▶ [WHAT YOU HAVE TO DO]: Copy out the data line by line exactly, from its start to the line bearing "[45,530,185,553] Technoligies ->", inclusive.

Entries taken from a collection:
--

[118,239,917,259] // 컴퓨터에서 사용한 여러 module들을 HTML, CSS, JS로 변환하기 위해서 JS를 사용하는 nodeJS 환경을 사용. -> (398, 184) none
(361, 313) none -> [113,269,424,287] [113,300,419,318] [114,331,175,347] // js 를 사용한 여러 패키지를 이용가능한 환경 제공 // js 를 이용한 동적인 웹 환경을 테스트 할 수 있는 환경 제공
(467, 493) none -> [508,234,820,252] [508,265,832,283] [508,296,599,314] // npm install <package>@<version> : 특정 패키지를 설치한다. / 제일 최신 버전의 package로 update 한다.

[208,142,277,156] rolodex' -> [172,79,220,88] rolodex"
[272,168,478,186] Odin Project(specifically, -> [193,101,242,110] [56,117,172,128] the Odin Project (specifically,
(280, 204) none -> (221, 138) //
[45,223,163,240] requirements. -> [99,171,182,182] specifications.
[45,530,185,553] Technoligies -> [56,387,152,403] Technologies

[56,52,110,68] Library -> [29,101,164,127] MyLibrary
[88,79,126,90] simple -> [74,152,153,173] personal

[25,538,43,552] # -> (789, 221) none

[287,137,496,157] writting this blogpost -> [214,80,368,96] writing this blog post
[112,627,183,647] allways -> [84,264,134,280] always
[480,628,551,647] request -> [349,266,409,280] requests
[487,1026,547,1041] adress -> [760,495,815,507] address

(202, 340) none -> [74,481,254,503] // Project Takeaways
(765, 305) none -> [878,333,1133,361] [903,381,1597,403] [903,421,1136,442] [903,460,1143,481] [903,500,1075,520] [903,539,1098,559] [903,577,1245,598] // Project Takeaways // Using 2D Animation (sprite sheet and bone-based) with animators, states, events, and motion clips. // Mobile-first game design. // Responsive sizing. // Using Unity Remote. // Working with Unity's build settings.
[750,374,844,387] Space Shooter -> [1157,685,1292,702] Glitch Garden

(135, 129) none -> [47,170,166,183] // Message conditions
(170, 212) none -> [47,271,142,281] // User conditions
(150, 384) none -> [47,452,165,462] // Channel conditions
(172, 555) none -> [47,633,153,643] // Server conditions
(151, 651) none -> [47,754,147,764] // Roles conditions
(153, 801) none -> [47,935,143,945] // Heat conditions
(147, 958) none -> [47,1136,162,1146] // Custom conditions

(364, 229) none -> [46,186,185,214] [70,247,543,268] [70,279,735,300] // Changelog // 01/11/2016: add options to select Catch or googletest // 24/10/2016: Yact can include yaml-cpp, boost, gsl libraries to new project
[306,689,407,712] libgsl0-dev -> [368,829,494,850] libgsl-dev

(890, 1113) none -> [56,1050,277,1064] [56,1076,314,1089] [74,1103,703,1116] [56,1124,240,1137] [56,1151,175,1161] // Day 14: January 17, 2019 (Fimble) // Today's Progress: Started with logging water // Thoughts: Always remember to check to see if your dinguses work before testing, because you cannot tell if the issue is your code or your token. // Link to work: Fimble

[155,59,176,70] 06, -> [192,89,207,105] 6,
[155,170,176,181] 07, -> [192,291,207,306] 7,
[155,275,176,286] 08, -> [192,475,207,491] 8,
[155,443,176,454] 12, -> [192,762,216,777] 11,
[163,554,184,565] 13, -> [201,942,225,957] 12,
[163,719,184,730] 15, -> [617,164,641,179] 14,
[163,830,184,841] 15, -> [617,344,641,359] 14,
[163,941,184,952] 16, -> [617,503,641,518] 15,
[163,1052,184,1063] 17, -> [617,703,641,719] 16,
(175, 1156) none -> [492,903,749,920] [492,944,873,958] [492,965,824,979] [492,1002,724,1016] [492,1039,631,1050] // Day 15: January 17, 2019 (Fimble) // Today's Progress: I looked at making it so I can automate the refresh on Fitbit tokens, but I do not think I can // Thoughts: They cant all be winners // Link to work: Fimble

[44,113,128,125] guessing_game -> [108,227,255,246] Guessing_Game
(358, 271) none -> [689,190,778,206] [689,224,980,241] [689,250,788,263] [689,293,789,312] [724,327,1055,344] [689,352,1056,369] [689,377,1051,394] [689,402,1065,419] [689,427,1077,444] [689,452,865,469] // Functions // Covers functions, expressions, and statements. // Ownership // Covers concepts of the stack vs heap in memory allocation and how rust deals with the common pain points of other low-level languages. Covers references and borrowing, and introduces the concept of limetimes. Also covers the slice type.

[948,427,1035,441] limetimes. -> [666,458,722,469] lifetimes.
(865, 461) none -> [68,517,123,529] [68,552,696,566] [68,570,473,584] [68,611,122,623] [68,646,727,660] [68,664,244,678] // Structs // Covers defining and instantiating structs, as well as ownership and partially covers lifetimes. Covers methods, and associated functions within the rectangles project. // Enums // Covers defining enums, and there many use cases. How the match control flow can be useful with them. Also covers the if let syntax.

--

▶ [WORKED SOLUTION]:
[118,239,917,259] // 컴퓨터에서 사용한 여러 module들을 HTML, CSS, JS로 변환하기 위해서 JS를 사용하는 nodeJS 환경을 사용. -> (398, 184) none
(361, 313) none -> [113,269,424,287] [113,300,419,318] [114,331,175,347] // js 를 사용한 여러 패키지를 이용가능한 환경 제공 // js 를 이용한 동적인 웹 환경을 테스트 할 수 있는 환경 제공
(467, 493) none -> [508,234,820,252] [508,265,832,283] [508,296,599,314] // npm install <package>@<version> : 특정 패키지를 설치한다. / 제일 최신 버전의 package로 update 한다.

[208,142,277,156] rolodex' -> [172,79,220,88] rolodex"
[272,168,478,186] Odin Project(specifically, -> [193,101,242,110] [56,117,172,128] the Odin Project (specifically,
(280, 204) none -> (221, 138) //
[45,223,163,240] requirements. -> [99,171,182,182] specifications.
[45,530,185,553] Technoligies -> [56,387,152,403] Technologies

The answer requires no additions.